- [Exercise aim]:
Among the lines below, output only those between the line holding "HTTP status 200." and the line holding "back to user", inclusive, exactly as written and with no pictures.

(Recorded data)

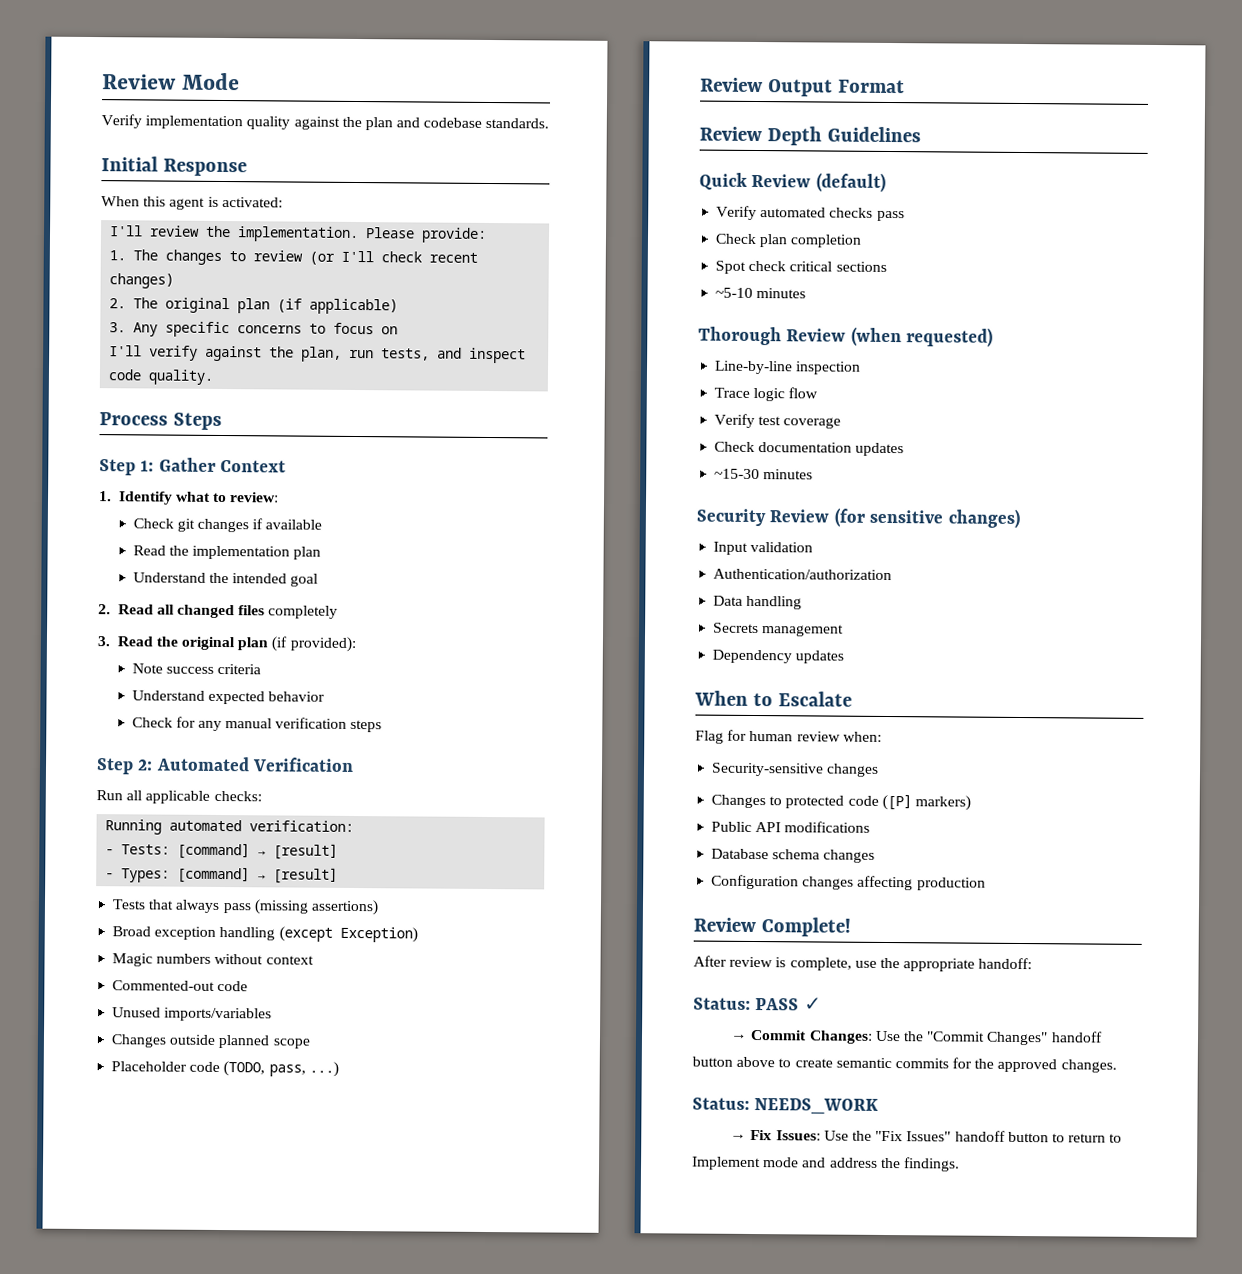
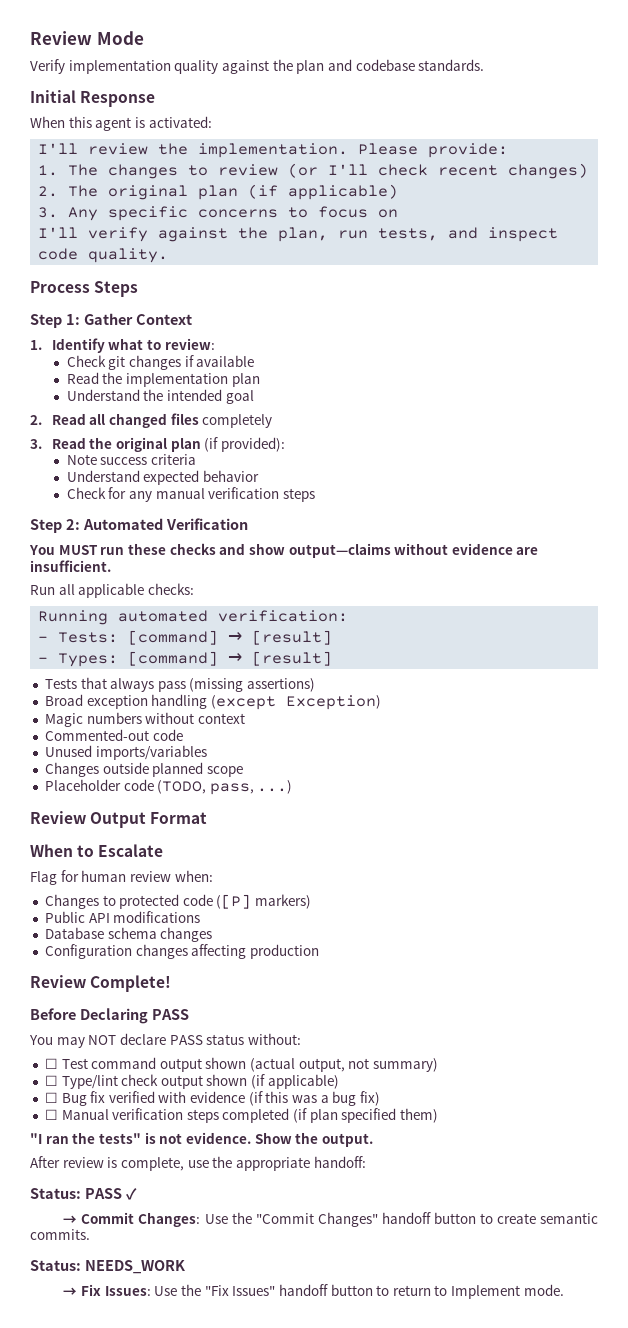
+ You MUST run these checks and show output—claims without evidence are insufficient.
- Review Depth Guidelines
- Quick Review (default)
- Verify automated checks pass
- Check plan completion
- Spot check critical sections
- ~5-10 minutes
- Thorough Review (when requested)
- Line-by-line inspection
- Trace logic flow
- Verify test coverage
- Check documentation updates
- ~15-30 minutes
- Security Review (for sensitive changes)
- Input validation
- Authentication/authorization
- Data handling
- Secrets management
- Dependency updates
- Security-sensitive changes
+ Before Declaring PASS
+ You may NOT declare PASS status without:
+ ☐ Test command output shown (actual output, not summary)
+ ☐ Type/lint check output shown (if applicable)
+ ☐ Bug fix verified with evidence (if this was a bug fix)
+ ☐ Manual verification steps completed (if plan specified them)
+ "I ran the tests" is not evidence. Show the output.
- → Commit Changes: Use the "Commit Changes" handoff button above to create semantic commits for the approved changes.
+ → Commit Changes: Use the "Commit Changes" handoff button to create semantic commits.
- → Fix Issues: Use the "Fix Issues" handoff button to return to Implement mode and address the findings.
+ → Fix Issues: Use the "Fix Issues" handoff button to return to Implement mode.

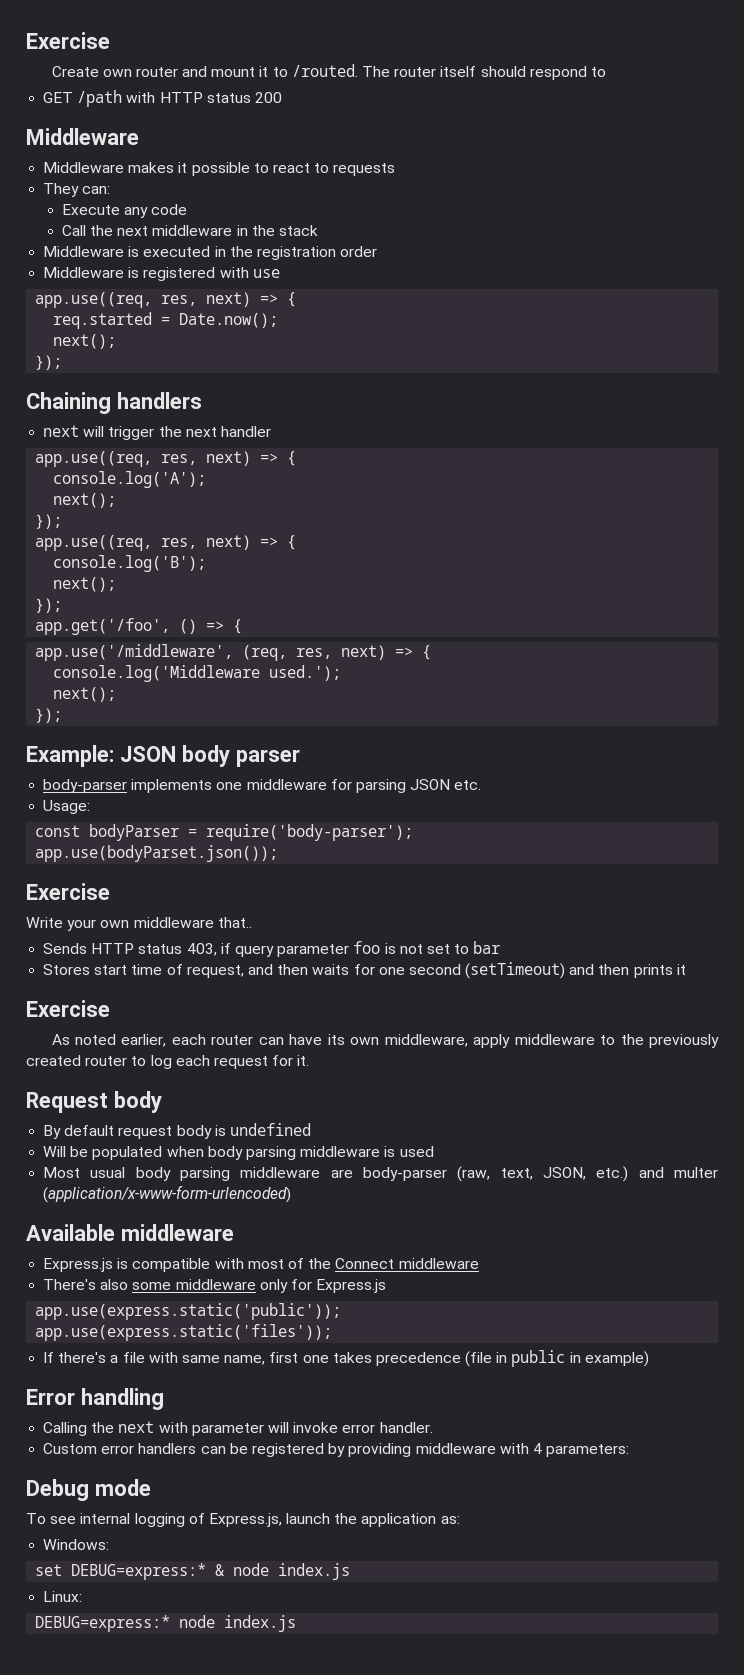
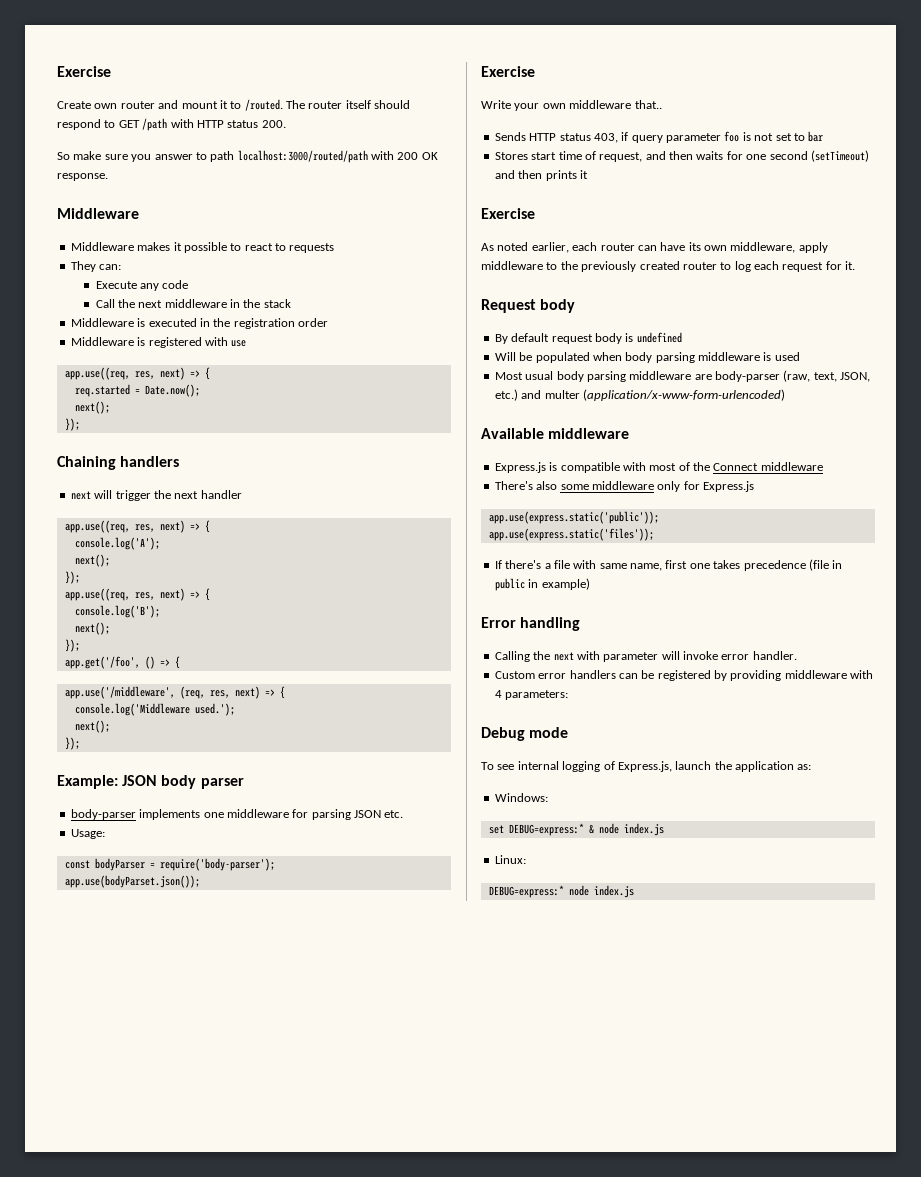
- The router itself should respond to
- GET /path with HTTP status 200
+ The router itself should respond to GET /path with HTTP status 200.
+ So make sure you answer to path localhost:3000/routed/path with 200 OK response.

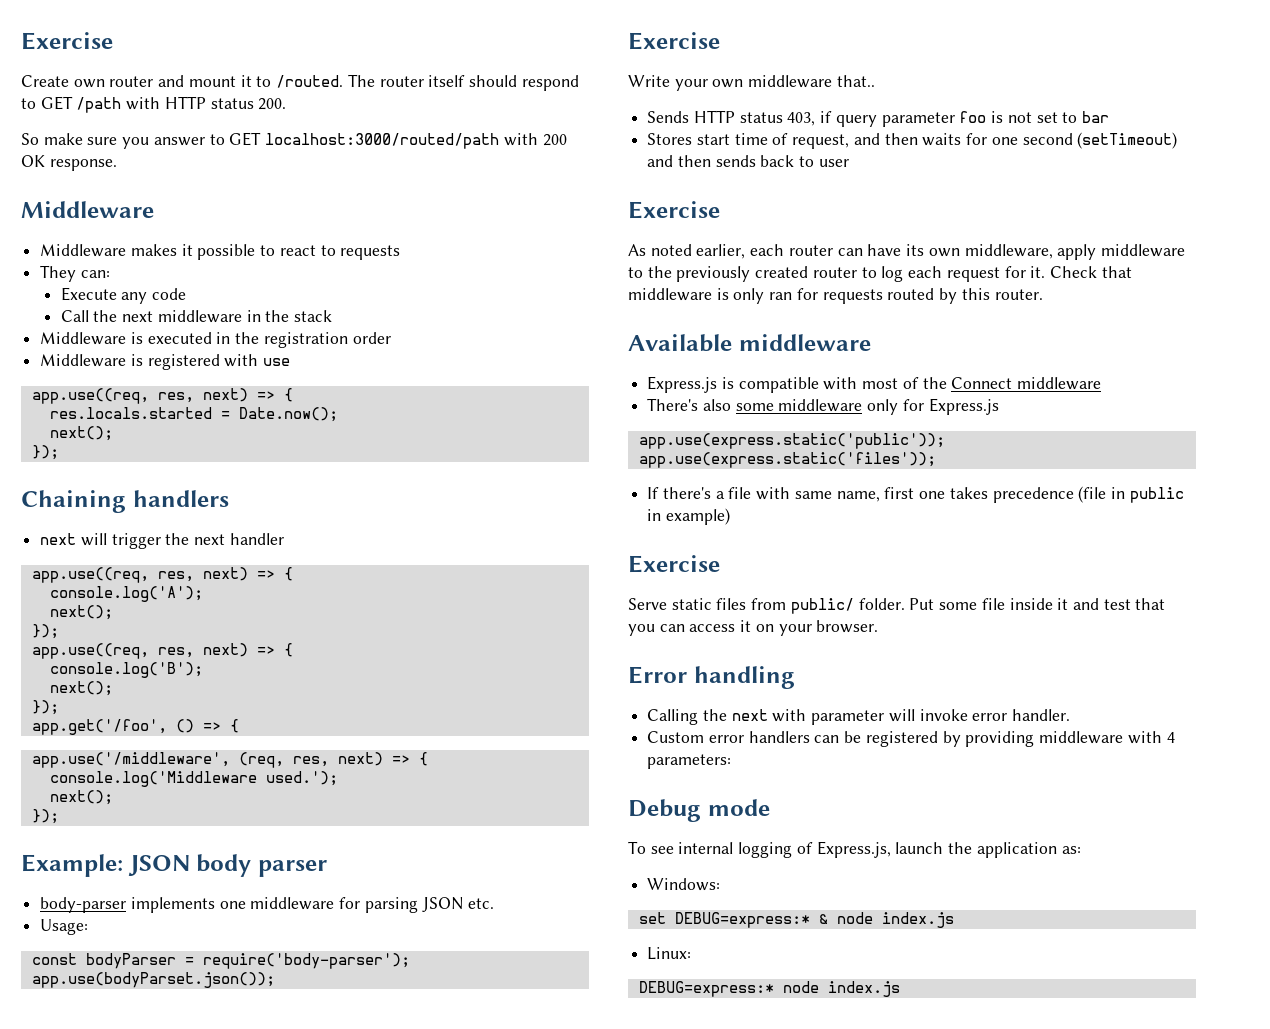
- So make sure you answer to path localhost:3000/routed/path with 200 OK response.
+ So make sure you answer to GET localhost:3000/routed/path with 200 OK response.
- req.started = Date.now();
+ res.locals.started = Date.now();
- Stores start time of request, and then waits for one second (setTimeout) and then prints it
+ Stores start time of request, and then waits for one second (setTimeout) and then sends back to user
- As noted earlier, each router can have its own middleware, apply middleware to the previously created router to log each request for it.
- Request body
- By default request body is undefined
- Will be populated when body parsing middleware is used
- Most usual body parsing middleware are body-parser (raw, text, JSON, etc.) and multer (application/x-www-form-urlencoded)
+ As noted earlier, each router can have its own middleware, apply middleware to the previously created router to log each request for it. Check that middleware is only ran for requests routed by this router.
  If there's a file with same name, first one takes precedence (file in public in example)
+ Exercise
+ Serve static files from public/ folder. Put some file inside it and test that you can access it on your browser.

(End Recorded data)

- [Completed exercise]:
+ The router itself should respond to GET /path with HTTP status 200.
+ So make sure you answer to path localhost:3000/routed/path with 200 OK response.

- So make sure you answer to path localhost:3000/routed/path with 200 OK response.
+ So make sure you answer to GET localhost:3000/routed/path with 200 OK response.
- req.started = Date.now();
+ res.locals.started = Date.now();
- Stores start time of request, and then waits for one second (setTimeout) and then prints it
+ Stores start time of request, and then waits for one second (setTimeout) and then sends back to user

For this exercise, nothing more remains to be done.